## PROBLEM DETAILS
Using the material below, set down only the line containing "- The COVID data" and the lines after it, unchanged.

─── AVAILABLE RECORDS

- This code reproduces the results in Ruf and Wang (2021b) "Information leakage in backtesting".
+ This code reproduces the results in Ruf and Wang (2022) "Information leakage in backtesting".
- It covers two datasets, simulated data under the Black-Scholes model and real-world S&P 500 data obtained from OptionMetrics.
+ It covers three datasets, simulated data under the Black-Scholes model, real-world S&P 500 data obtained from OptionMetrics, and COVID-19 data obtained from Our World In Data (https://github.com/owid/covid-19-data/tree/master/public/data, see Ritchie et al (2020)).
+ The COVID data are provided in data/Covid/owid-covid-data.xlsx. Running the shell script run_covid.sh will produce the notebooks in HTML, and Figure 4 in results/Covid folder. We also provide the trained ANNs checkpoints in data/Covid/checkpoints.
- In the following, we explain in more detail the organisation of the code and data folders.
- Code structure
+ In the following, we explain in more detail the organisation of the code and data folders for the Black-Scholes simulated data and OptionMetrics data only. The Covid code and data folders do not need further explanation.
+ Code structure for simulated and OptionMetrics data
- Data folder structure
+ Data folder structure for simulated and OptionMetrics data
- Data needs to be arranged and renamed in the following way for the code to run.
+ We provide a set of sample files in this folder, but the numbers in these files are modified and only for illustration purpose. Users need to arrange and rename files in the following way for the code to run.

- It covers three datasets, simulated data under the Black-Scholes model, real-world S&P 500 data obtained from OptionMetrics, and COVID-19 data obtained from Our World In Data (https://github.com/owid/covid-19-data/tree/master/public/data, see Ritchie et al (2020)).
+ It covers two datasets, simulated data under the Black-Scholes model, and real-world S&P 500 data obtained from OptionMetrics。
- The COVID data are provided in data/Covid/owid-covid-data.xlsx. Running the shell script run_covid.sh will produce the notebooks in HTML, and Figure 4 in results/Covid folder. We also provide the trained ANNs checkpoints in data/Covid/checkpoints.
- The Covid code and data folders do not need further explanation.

──────

## ANSWER FOR THE TASK
- The COVID data are provided in data/Covid/owid-covid-data.xlsx. Running the shell script run_covid.sh will produce the notebooks in HTML, and Figure 4 in results/Covid folder. We also provide the trained ANNs checkpoints in data/Covid/checkpoints.
- The Covid code and data folders do not need further explanation.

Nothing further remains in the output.